Al suo quinto giorno, il Festival di Venezia mostra in concorso due opere attesissime e tra loro molto differenti: Hungry Hearts di Saverio Costanzo e The Cut di Fatih Akin.
Girato con una camera a mano e ambientato a New York (stravolgendo l'ambientazione origine del romanzo da cui il film è tratto, Il bambino indaco, le cui vicende si dipanano a Venezia) Hungry Hearts è una storia sulla forza dell'amore. Seguendo le orme di Blue Valentine e Rosemary's Baby, l'opera copre l'intero evolversi di una relazione amorosa, dal primo incontro tra il gregario Jude e la timida Mina quando entrambi rimangono bloccati nel bagno di un ristorante, scena che lascia presagire ciò che verrà dopo, fino a un epilogo scioccante. Le lievi eccentricità di Mina sono aggravate dalla nascita prematura del loro bambino, la cui crescita diventa motivo di scontro tra i genitori e di crollo emotivo, fisico e mentale, di lei. La performance di Alba Rohrwacher è una delle migliori tra quelle viste al momento in un festival che non sta regalando, almeno nella sezione principale, figure femminili degne di nota. Un capolavoro a detta di chi lo ha visto (recensione di Spaggy, recensione di EightAndHalf) e 13 minuti di applausi in sala stampa. Immancabile il desiderio di correre in libreria ad acquistare il libro di Marco Franzoso.
Fatih Akin, invece, rischia e ci riporta indietro nella Storia, raccontando l'epopea del viaggio di un padre alla ricerca delle due figlie sullo sfondo del genocidio armeno. Opera dura nella prima parte ma che tende ad addolcirsi con lo scorrere dei minuti e con l'ausilio di Charlie Chaplin e del suo Il monello, The Cut trova forse il suo più grande limite nella retorica che accompagna diversi momenti e nella troppa presenza di incontri fortuiti e salvifici. Rimangono alcune perplessità: qualche minuto in meno e un taglio di peregrinazioni mondiali avrebbero di sicuro giovato all'intero lavoro. Tanto meticolosa la ricostruzione storica quanto deprecabili certe presenze alla prima proiezione stampa, le cui risate da Bagaglino cozzavano con la drammaticità di quanto stava in quel momento passando sullo schermo. Qui, l'intervista al regista e la recensione del film.

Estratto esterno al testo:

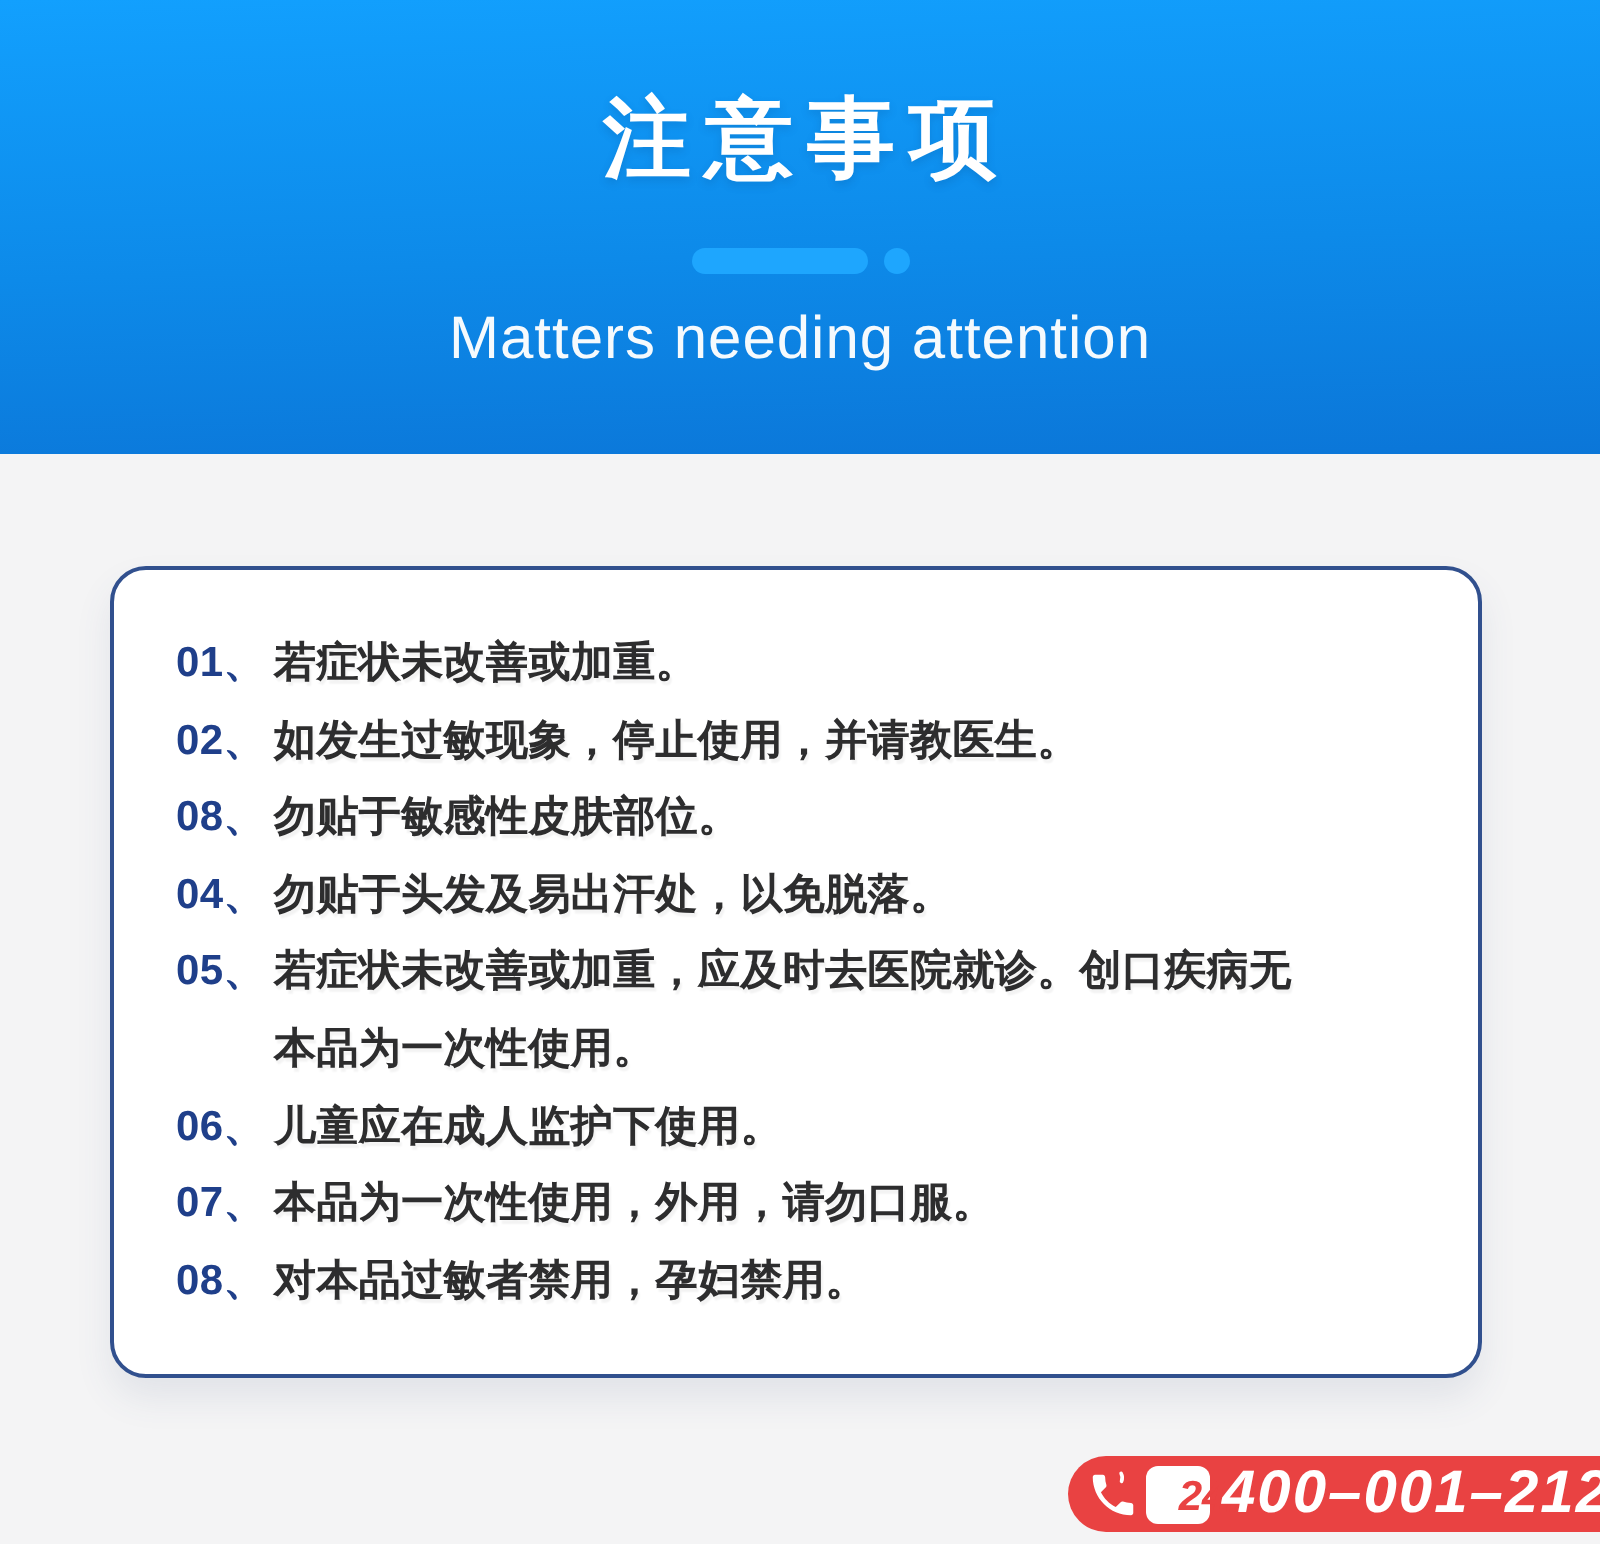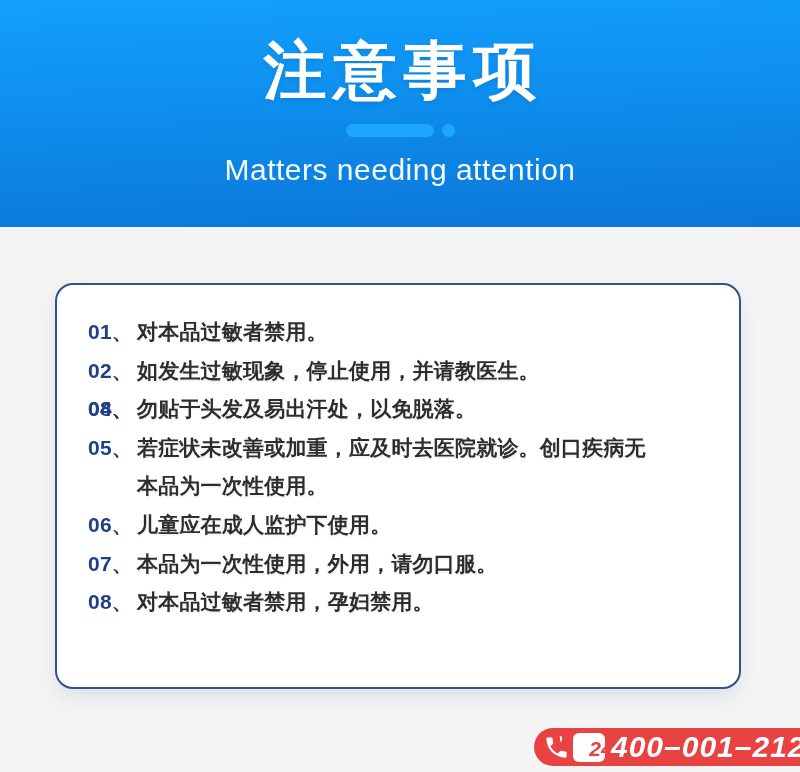--- a/index.html
+++ b/index.html
@@ -13,21 +13,21 @@
   }
 
   
   .hero{
     position:absolute;left:0;top:0;width:800px;height:227px;
     background:linear-gradient(178deg,#12a0fe 0%,#0d8ae9 55%,#0b76d8 100%);
     text-align:center;color:#fff;
   }
   .hero-title{
     margin:37px 15px 0;
-    font-size:63px;line-height:66px;font-weight:700;
+    font-size:44px;line-height:66px;font-weight:700;
     letter-spacing:7px;text-indent:7px;
     text-shadow:0 2px 4px rgba(8,60,120,.18);
   }
   .hero-divider{
     display:flex;justify-content:center;align-items:center;
     gap:8px;margin-top:21px;height:13px;
   }
   .hero-divider .pill{
     width:88px;height:13px;border-radius:7px;background:#1ea6fe;
   }
@@ -107,28 +107,29 @@
       <span class="pill"></span>
       <span class="dot"></span>
     </div>
     <p class="hero-subtitle">Matters needing attention</p>
   </header>
 
   <section class="card">
     <ul class="notice-list">
       <li>
         <span class="num">01、</span>
-        <span class="txt">对本品过敏者禁用。</span>
+        <span class="txt">若症状未改善或加重。</span>
       </li>
       <li>
         <span class="num">02、</span>
         <span class="txt">如发生过敏现象，停止使用，并请教医生。</span>
       </li>
       <li>
         <span class="num">08、</span>
+        <span class="txt">勿贴于敏感性皮肤部位。</span>
       </li>
       <li>
         <span class="num">04、</span>
         <span class="txt">勿贴于头发及易出汗处，以免脱落。</span>
       </li>
       <li>
         <span class="num">05、</span>
         <span class="txt">若症状未改善或加重，应及时去医院就诊。创口疾病无</span>
         <span class="line2">本品为一次性使用。</span>
       </li>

Recuperato EightAndHalf persosi dietro alla proiezione di Ritorno a L'Avana, ultimo non proprio imperdibile lavoro di Laurent Cantet (recensione), ci avviamo verso l'area ristoro quando, in fila per la solita caprese, scorgiamo un pezzo di storia del cinema italiano, seduto a un tavolo con la moglie. Con un po' di faccia tosta e la giusta dose di spavalderia, aspettiamo che beva l'ultimo sorso di acqua e ci avviciniamo: del resto, quando si ha davanti Ninetto Davoli, è difficile resistere. Affabile, disponibile e dal sorriso contagioso, approfittiamo della circostanza per porgli qualche domanda e per l'immancabile foto da postare sui social per l'invidia degli amici cinefili. Presente al Lido per Senza nessuna pietà e per il Pasolini di Abel Ferrara, si lascia andare a una malinconia riflessione: «Dopo 40 anni dagli eventi raccontati da Ferrara, nessuno sembra ricordare più la figura di Pier Paolo. Entusiasma sapere che, giovani come voi, ne mantengano viva la memoria e facciano in modo che il suo nome non passi nel dimenticatoio. Ne sarebbe stato contento». Ecco me e Eight insieme a lui.
Nel pomeriggio, EightAndHalf e Alan Smithee, reduce da Goodnight Mommy di Severin Fiala e Veronika Franz (recensione), si sono riversati alla proiezione di The Smell of Us di Larry Clark. Contrariamente per quanto accade con gli altri film della sezione, l'autore non è presente al Lido e non ha potuto constatare il disappunto creato dalla sua opera che tratta di un gruppo di giovanissimi skateboardisti. Un piccolo esempio di ciò è anche il microcosmo di FilmTv.it: provate a leggere le antitetiche recensioni di Eight e Alan.
Approfittando di una serata di proiezioni piuttosto fiacche torniamo relativamente presto alla nostra abitazione, a metà strada tra Piazzale Roma e le Zattere. Passeggiando per i canali, ci imbattiamo in una curiosità cine-teatrale: nel campo che vedete in foto, davanti alla chiesa di San Trovaso, nel 1934 durante la Biennale il regista Max Reinhardt mise in scena una rappresentazione di Il mercante di Venezia di Shakespeare con i commenti musicali di Victor de Sabata.